Gelelim bu güzel güne, akşam iftar için Eyüp, Feshane'de aldık soluğu, trafikten bahsetmeyeceğim.. Kalabalıkta iftar yapmayalı uzun zaman olmuş, kimseyi tanımasam da keyifliydi.. iftar sonrası balık istifi şeklinde Kuzu'nun Karagöz seyretme sevdası ile Feshaneye daldık gösteri seyretmeye oturduk sonra okus pokus, Karagöz sevdamız kursağımızda kaldı gerçi :((  Ama şükür ki imdada lunapark yetişti.. Buna binmem onu istemem derken uçağı gözü kesti 




tekrar bineceğim diyerek indi dur bakalım neler var daha diyerek turlamaya devam ettik ki çarpışan arabalara gözümü kestirdim tam yarım saat beklenen sıra geldi nihayet kuzu kucağımda, halası ve Arzu ablası başka arabada başladık çarpışmaya.. nasıl keyif aldı anlatamam... yarım saat beklemek olmasa tekrar binerdim ama gece saat 11'i geçiyordu gözüm kesmedi.. hadi gidelim artık derken kendimi çocuk parkı ararken buldum :)) ve tabii kurtulamadım ve soluğu parkta aldım... nasıl enerjidir anlamak mümkün değil.

Gece yarısı eve geldiğimizde hala uyumamak için direniyordu..  

ve pazar sabahı daha doğrusu öğlen..

Günaydın diyen güleç yüzü görmek insan da hiçbir elem bırakmıyor, her şey su gibi akıp gidiyor..

Bakın haksızmıyım? Allah'ım esirgesin seni kuzummmm..



23 Temmuz 2011 Cumartesi

Ve bir akşam..

Malumatınız gereği Ayvacık'ta yaşıyorum küçük kendi halinde bir ilçe.. gün içinde bazen koşturmaca-dan bazen de boşluktan doğan keyifli muhabbetten gün nasıl geçiyor anlamıyorum ama akşam oldu, işten çıktın mı ne yapsam acaba demeye başlıyor insan.. sinema mı, tiyatro mu yok yok bu akşam X pub da serin ve hafif alkollü bir şeyler içeyim yada Z cafe de oturup Caffe' Mocha mı Caffe' Latte mi içsem, sohbette koyu oluyor orda ayrıca sarışına bakarken diğer taraftan esmeri kaçırıyorsun sanırsın İzmir Kordon'dasın... tamam tamam heveslenmeyin hemen  bunlar sadece hayal... ama aşağıda gördüğünüz ve maalesef sadece birbirinin aynı olan 2 tane olan resim gerçek..
 blog açmayı düşündüm ama gerçekleştirebileceğime pek inanmıyordum o yüzden sadece hoşluk olsun diye bir resim çekmiştim şimdilik sadece onu paylaşabiliyorum, ama devamı gelecek sanırım artık.
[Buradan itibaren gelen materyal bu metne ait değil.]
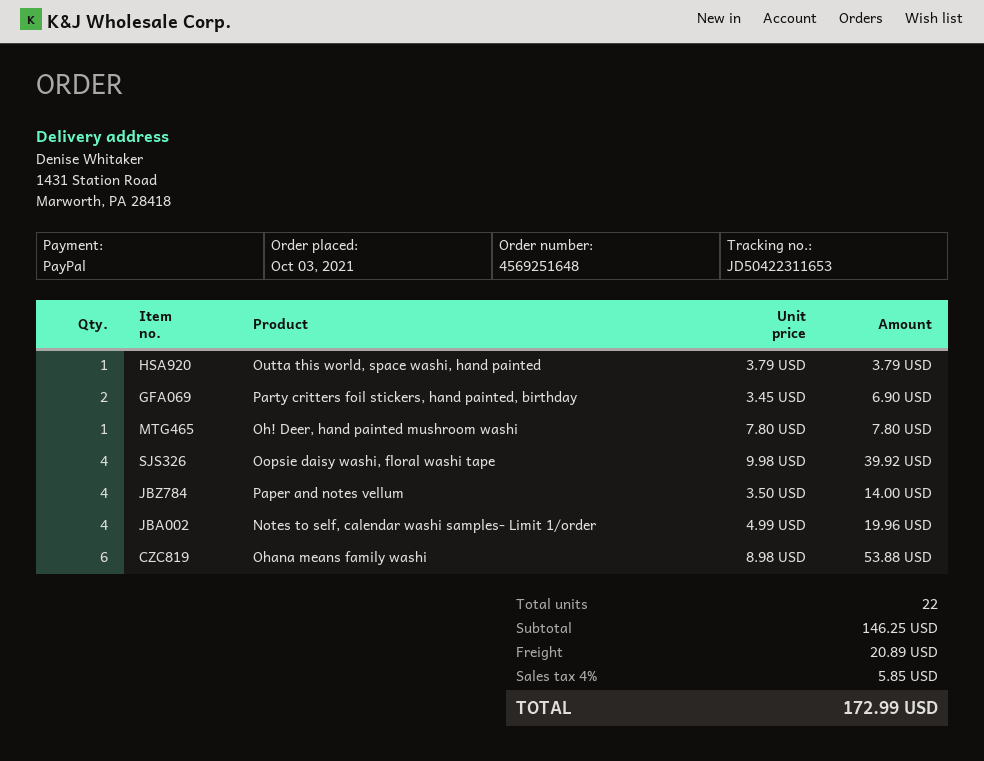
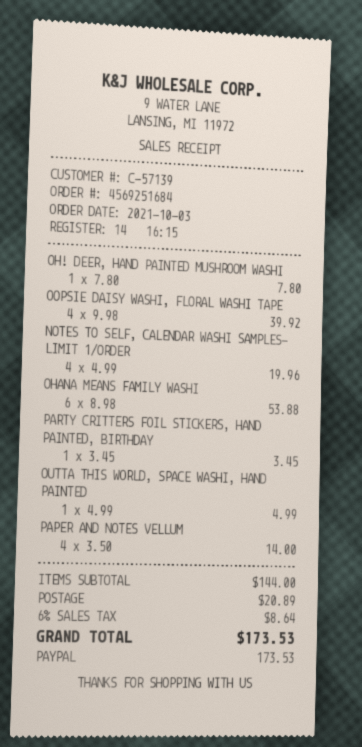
order number: 4569251648 -> 4569251684
Outta this world, space washi, hand painted: 1 x 3.79 = 3.79 -> 1 x 4.99 = 4.99
Party critters foil stickers, hand painted, birthday: 2 x 3.45 = 6.90 -> 1 x 3.45 = 3.45
subtotal: 146.25 -> 144.00
tax: 4% = 5.85 -> 6% = 8.64
total: 172.99 -> 173.53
az önce yazdıklarım Ayvacık için mümkün değil ama sadece 15 dakika da bu resim ve keyif gerçek ve inanılmaz güzel.. güneş batıyor gök oluyor kırmızı, peşinden ay çıkıyor tüm güzelliğiyle  hafiften bir esinti ve tabi enfes mezeler rakının tadından bahsetmiyorum artık...







22 Temmuz 2011 Cuma

Merhaba herkese..

Nihayet elektronik ortamda bende yer alıyorum...
benim için biraz zor olacak ama zamanla daha iyi olur sanırım..
bakalım neler çıkacak ortaya
desteklerinizi esirgemeyin takipçilerim... (olacak mı acaba)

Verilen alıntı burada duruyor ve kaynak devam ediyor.